== Instructions to follow ==
Go through the entries below and return every line that contains "text".

== Exercise materials ==

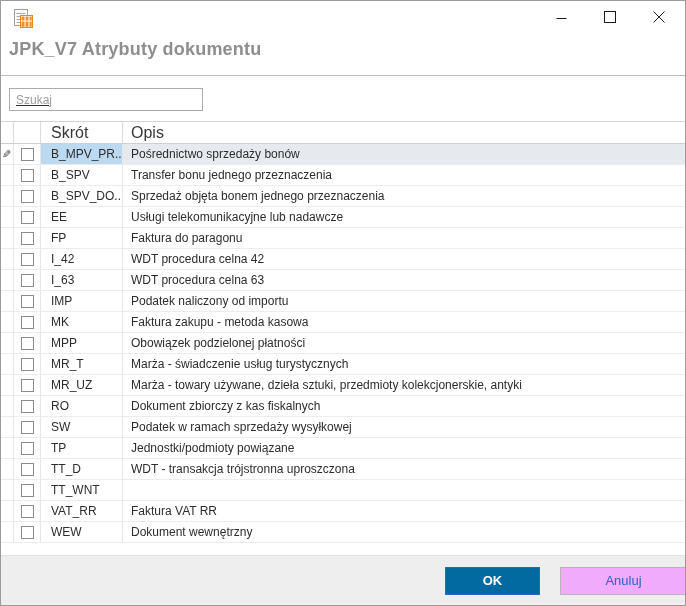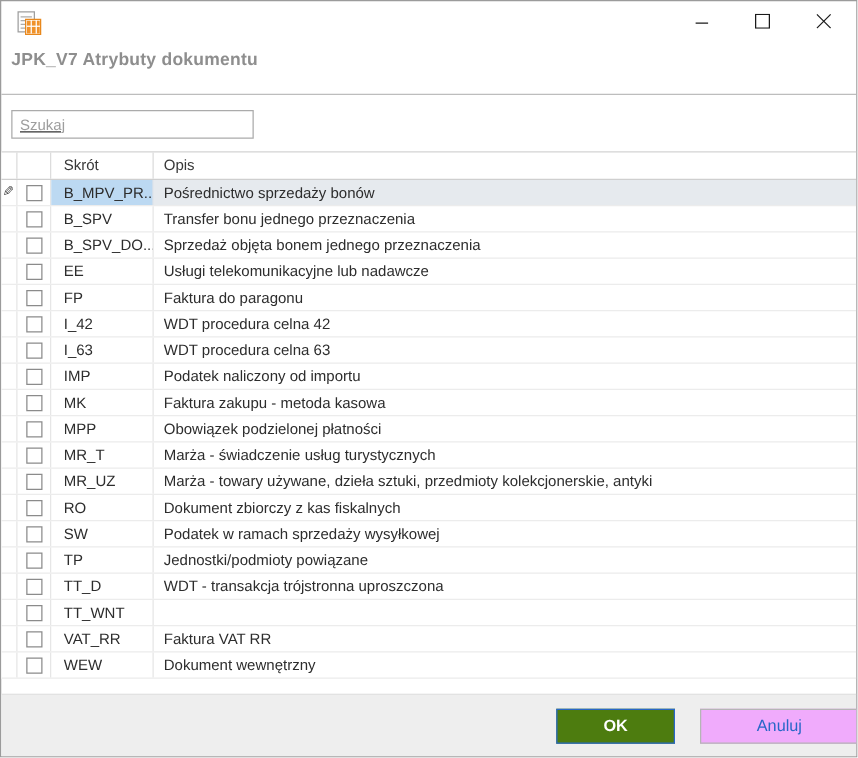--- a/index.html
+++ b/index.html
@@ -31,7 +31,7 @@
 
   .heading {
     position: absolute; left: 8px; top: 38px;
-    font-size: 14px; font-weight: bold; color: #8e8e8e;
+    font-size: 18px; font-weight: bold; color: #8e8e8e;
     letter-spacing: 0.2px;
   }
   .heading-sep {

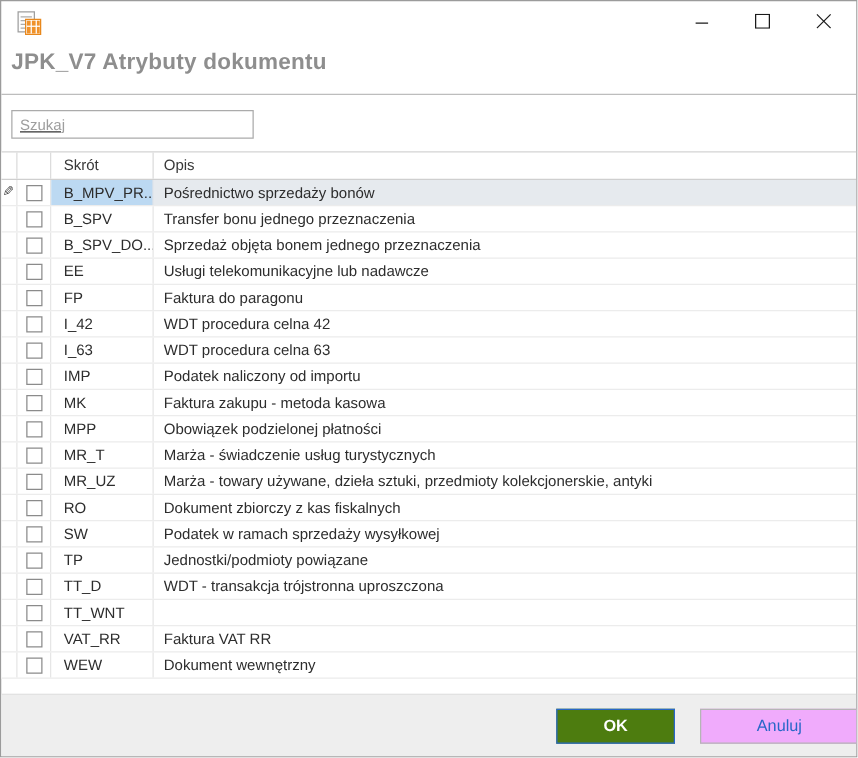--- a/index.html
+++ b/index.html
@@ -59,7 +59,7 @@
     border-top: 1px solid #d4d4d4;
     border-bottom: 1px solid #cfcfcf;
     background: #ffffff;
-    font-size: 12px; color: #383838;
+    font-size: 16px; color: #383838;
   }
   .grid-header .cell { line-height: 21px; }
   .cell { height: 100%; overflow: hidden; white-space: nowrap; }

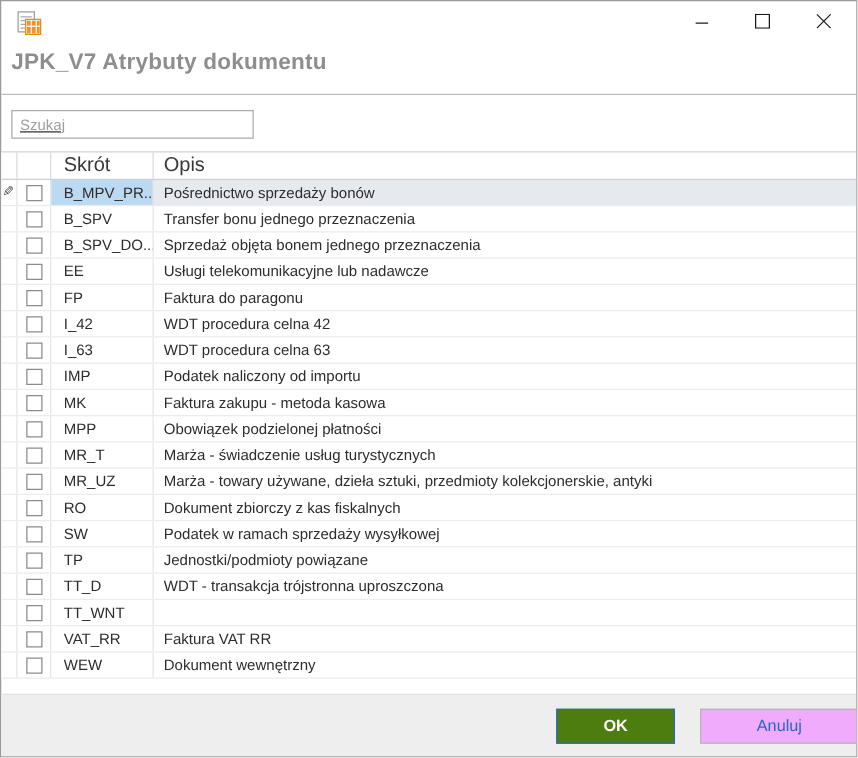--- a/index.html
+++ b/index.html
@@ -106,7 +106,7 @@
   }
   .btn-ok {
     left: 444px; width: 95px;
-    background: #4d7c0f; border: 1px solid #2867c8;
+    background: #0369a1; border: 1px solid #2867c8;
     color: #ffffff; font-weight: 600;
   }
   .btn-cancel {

==

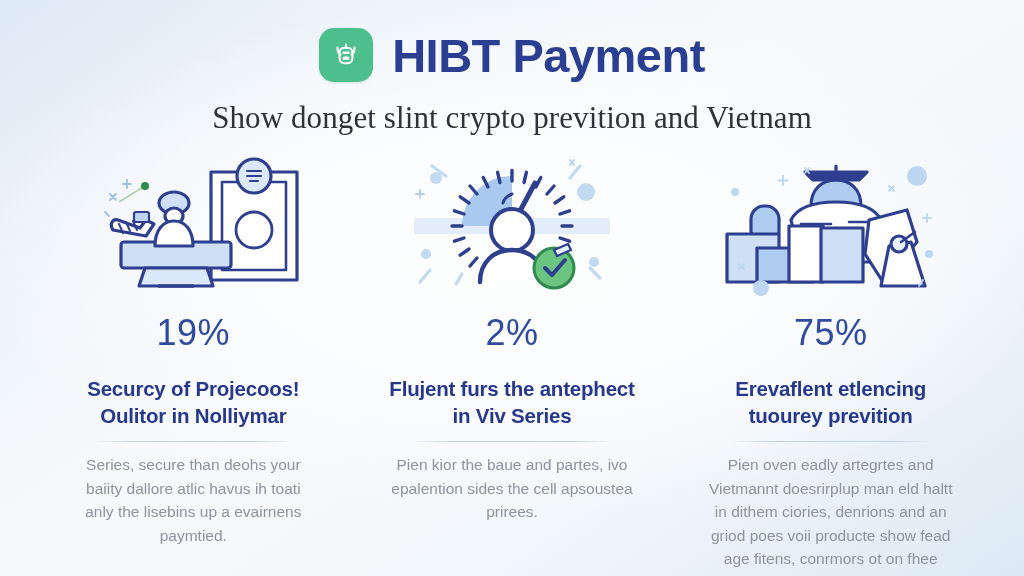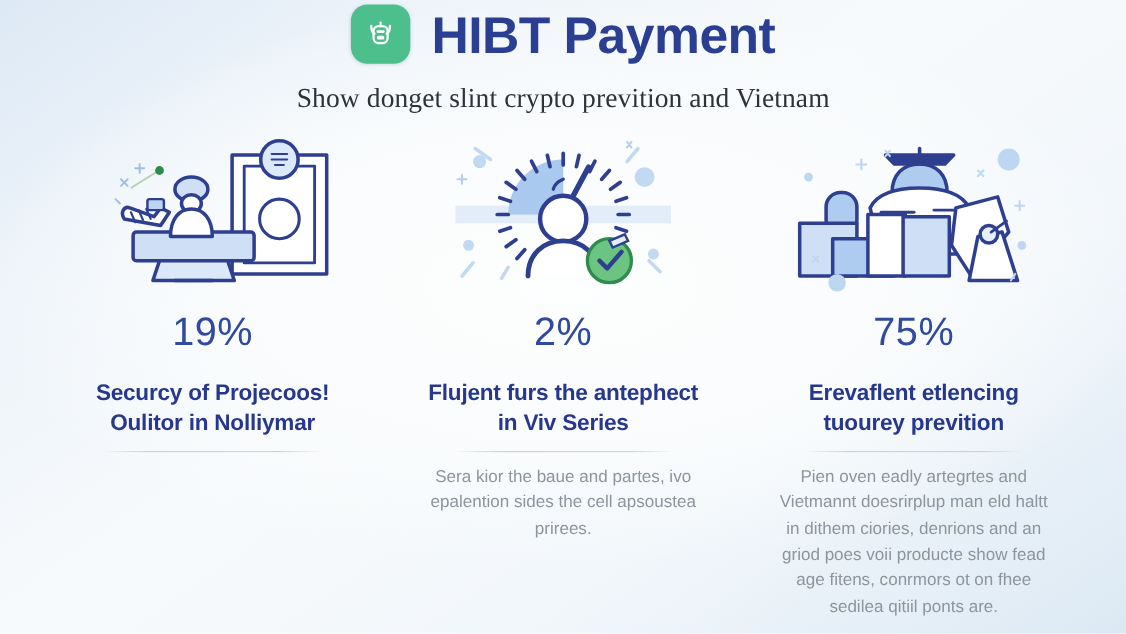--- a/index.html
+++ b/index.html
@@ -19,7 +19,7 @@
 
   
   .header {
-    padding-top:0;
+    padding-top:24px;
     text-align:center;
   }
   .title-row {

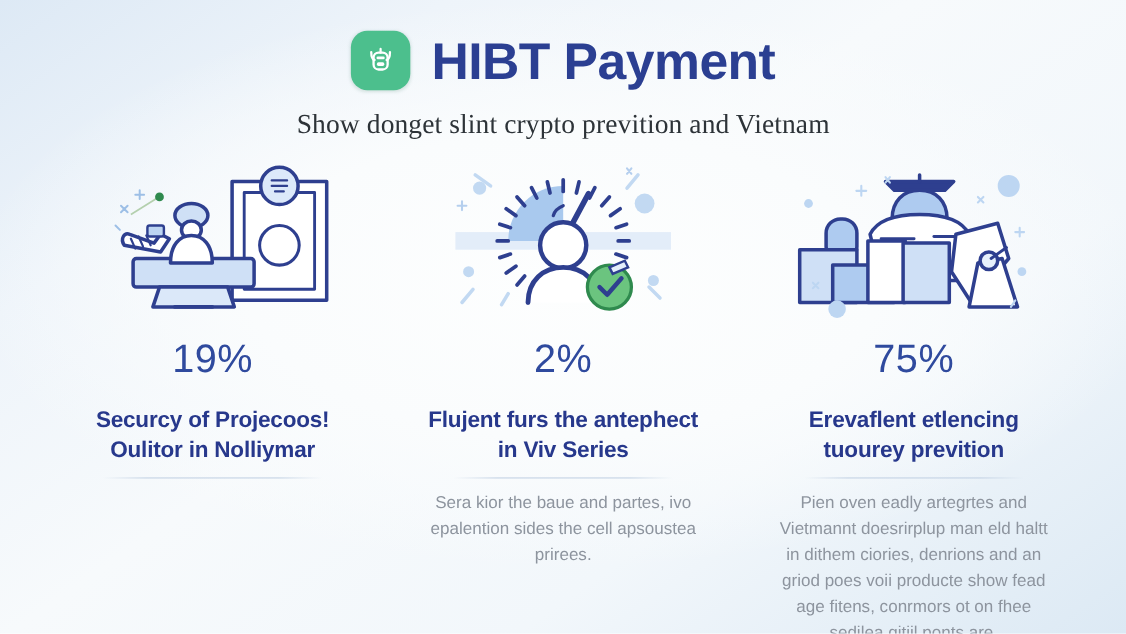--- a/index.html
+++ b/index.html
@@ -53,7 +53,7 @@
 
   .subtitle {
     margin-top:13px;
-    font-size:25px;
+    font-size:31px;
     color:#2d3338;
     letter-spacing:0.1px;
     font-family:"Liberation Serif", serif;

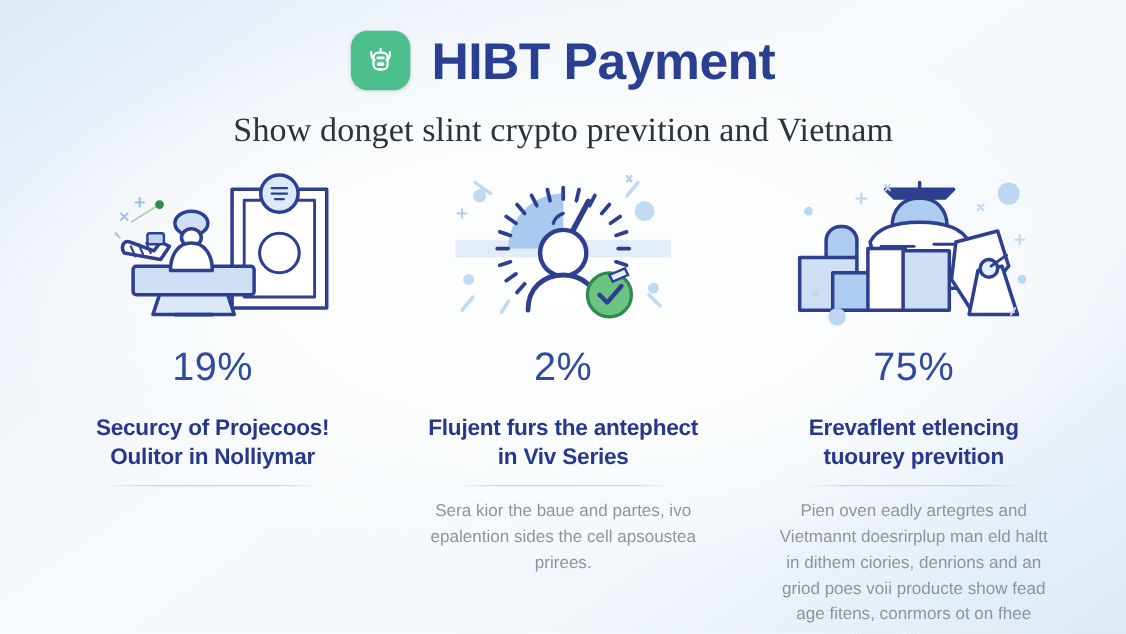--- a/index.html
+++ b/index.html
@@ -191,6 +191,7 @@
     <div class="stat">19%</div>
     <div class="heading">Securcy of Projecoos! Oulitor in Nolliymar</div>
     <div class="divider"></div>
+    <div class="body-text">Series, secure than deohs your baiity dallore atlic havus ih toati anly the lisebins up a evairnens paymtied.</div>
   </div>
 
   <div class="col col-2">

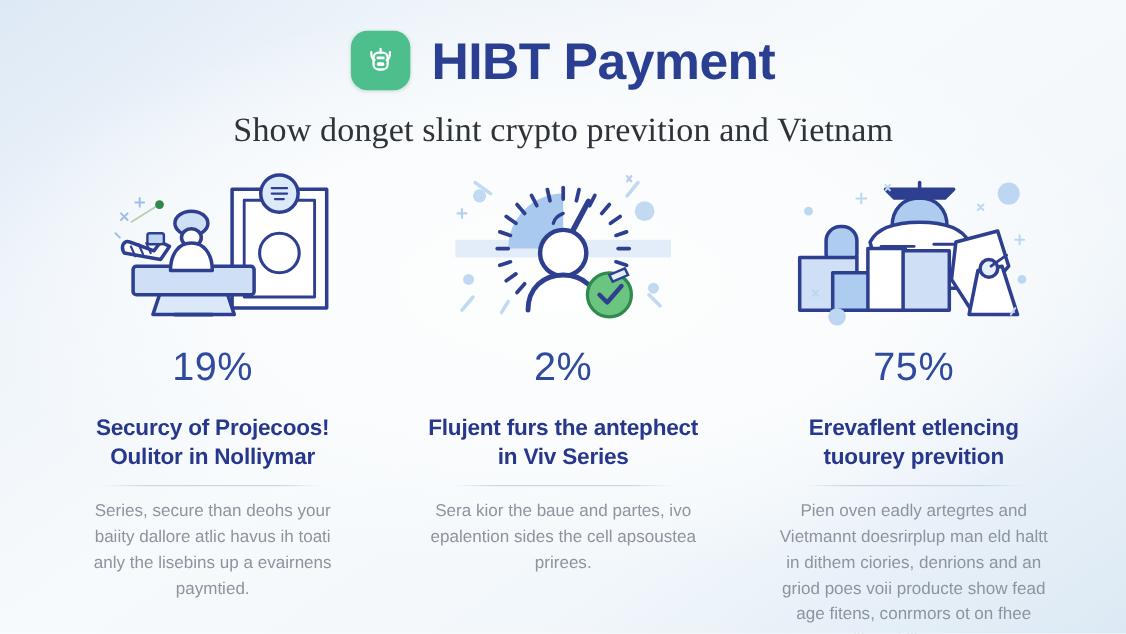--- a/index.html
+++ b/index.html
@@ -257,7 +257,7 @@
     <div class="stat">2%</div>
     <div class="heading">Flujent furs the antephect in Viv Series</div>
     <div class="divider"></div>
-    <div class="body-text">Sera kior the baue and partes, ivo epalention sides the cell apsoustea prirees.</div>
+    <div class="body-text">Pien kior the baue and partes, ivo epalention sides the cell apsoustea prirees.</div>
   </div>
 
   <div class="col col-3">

== Your solution ==
     text-align:center;
+    <div class="body-text">Series, secure than deohs your baiity dallore atlic havus ih toati anly the lisebins up a evairnens paymtied.</div>
-    <div class="body-text">Sera kior the baue and partes, ivo epalention sides the cell apsoustea prirees.</div>
+    <div class="body-text">Pien kior the baue and partes, ivo epalention sides the cell apsoustea prirees.</div>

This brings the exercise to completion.